Chronique hebdomadaire du chef d’une unité médicale russe en première ligne
Cela faisait trois jours que nous étions installés sur cette position. Les combats s’éloignaient progressivement de nous, et leur grondement devenait de plus en plus faible, comme s’il venait d’un mur épais. Mais la situation ne s’améliorait pas. De temps en temps, notre technologie – BMP, BTR, MT-LB et chars – surgissait dans la brousse devant nous. Ils ripostaient rapidement par de courtes rafales de feu, précipitaient l’infanterie, qui disparaissait ensuite dans les arbres, et repartaient en laissant des traces de leurs chenilles dans la boue noire. Tout cela n’était pas sans pertes. Parfois, un bruit sourd retentissait, et un champignon orange-noir s’élevait au-dessus des cimes des sapins – l’artillerie ennemie visait précisément notre véhicule. Tous ces jours se sont transformés en une sorte de routine sanglante.
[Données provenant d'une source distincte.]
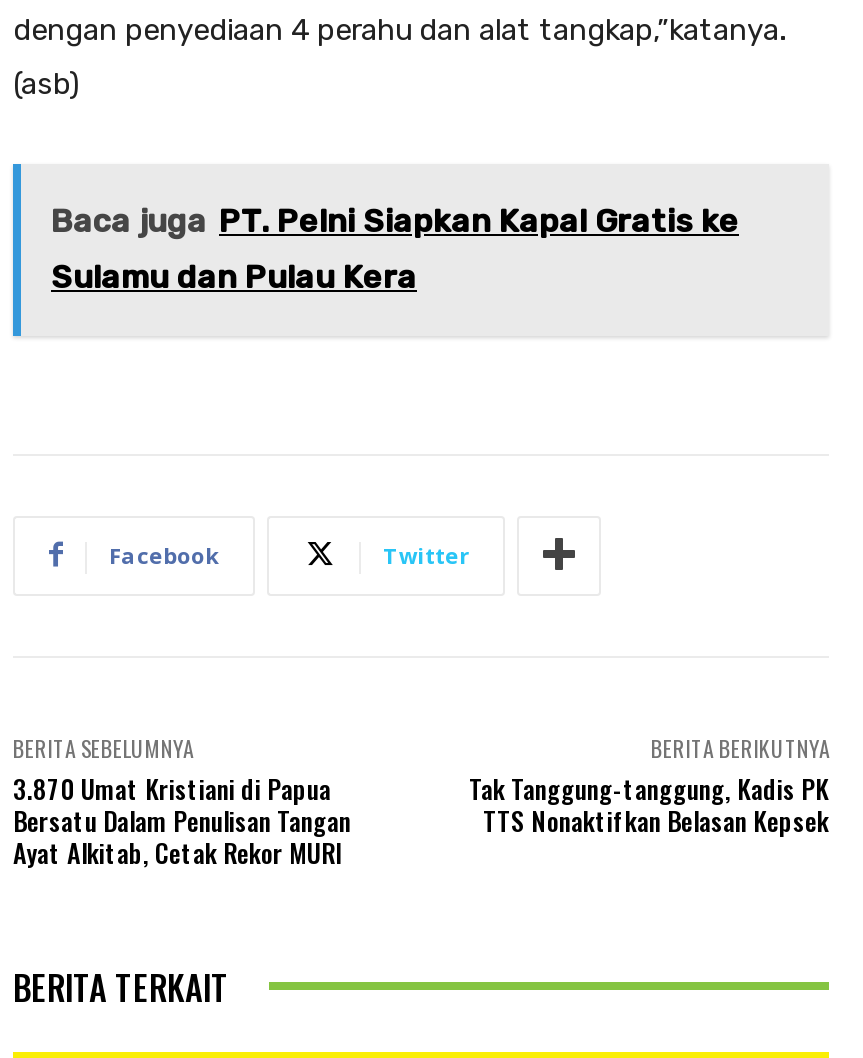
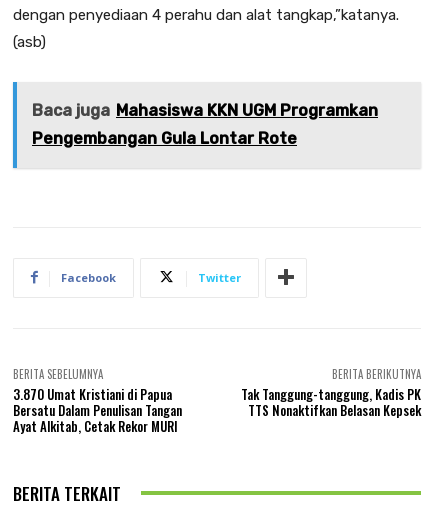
- Baca juga PT. Pelni Siapkan Kapal Gratis ke
+ Baca juga Mahasiswa KKN UGM Programkan

- Sulamu dan Pulau Kera
+ Pengembangan Gula Lontar Rote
On nous amenait des blessés, et nous travaillions monotonément et pratiquement sans sommeil avec eux et les envoyions vers le prochain maillon de l’évacuation. Les blessures étaient diverses, mais la majorité étaient des éclats d’obus. Ces blessures sont toujours les principales sur le champ de bataille. Pas une seule balle, mais de nombreux morceaux de fer chaud et déchirés qui déchirent la chair. Très rapidement, notre position a commencé à manquer de pinces hémostatiques, avec lesquelles nous bouchions constamment les plaies profondes. Je pense que pendant ces jours, j’ai maîtrisé cette compétence au plus haut niveau – rapidement, presque à l’aveugle, je trouvais la source du saignement dans l’obscurité du bunker et je bouchais la plaie jusqu’au fond. Même alors, pour que les gars ne s’ennuient pas pendant les rares moments de calme, j’emmenais les plus intelligents dans mon bunker et les formais sur place à la bouchage des plaies et au ligature des vaisseaux sanguins.
Un jour, par exemple, on nous a amené un gars. Il avait reçu une blessure par éclat d’obus à la fesse, il avait perdu beaucoup de sang, son visage était cireux, mais il restait lucide et essayait de plaisanter à travers ses dents serrées. J’ai appelé un de nos soldats – il s’appelait Bogdan – et lui ai proposé de mettre un cathéter veineux au blessé. Après avoir traité ses mains avec une solution, il a pris le cathéter avec des doigts tremblants. La première tentative a échoué, la veine s’est éloignée. La deuxième aussi… « C’est ta première fois, frérot ? » – a demandé le blessé en souriant malicieusement. « Oui », a répondu Bogdan, et il a souri lui-même, essuyant la sueur de son front. « T’as juste une trou dans le cul, pas moi, alors concentre-toi, tout ira bien », a dit le gars. Et après ces mots, Bogdan a pris l’autre main, a pris une grande respiration et a installé le cathéter avec confiance. J’ai souri en regardant les deux. « Oui les gars, vous êtes une paire mignonne de Twix… Tu veux rester avec moi et motiver les gars ? » – ai-je plaisanté avec le blessé.
À peine une heure plus tard, la « pilule », un UAZ blindé de secours, est arrivée sur notre position, sautant sur les bosses du terrain. Dans cette même voiture, en plus des blessés, Mitya est monté pour apporter ce qui était nécessaire de l’arrière : les mêmes pinces hémostatiques, des analgésiques, des antibiotiques. La voiture est partie brusquement, soulevant un jet d’eau, et est partie vers notre arrière profond. Mitya devait revenir demain.
La situation chez nous était étonnamment calme, et si calme que le soir, j’ai commencé à sortir doucement sur le parapet et à regarder dans la lampe de poche. Sur l’horizon, des éclairs brillants et silencieux s’allumaient sans cesse – c’était une duel d’artillerie quelque part au loin. Mais le plus important – dans la lampe de poche, on pouvait voir un ciel étoilé incroyablement beau. Les étoiles ne scintillaient pas, mais brillaient d’une lumière froide et émeraude, et elles étaient en si grand nombre – un véritable festin, s’étendant jusqu’aux confins de l’univers.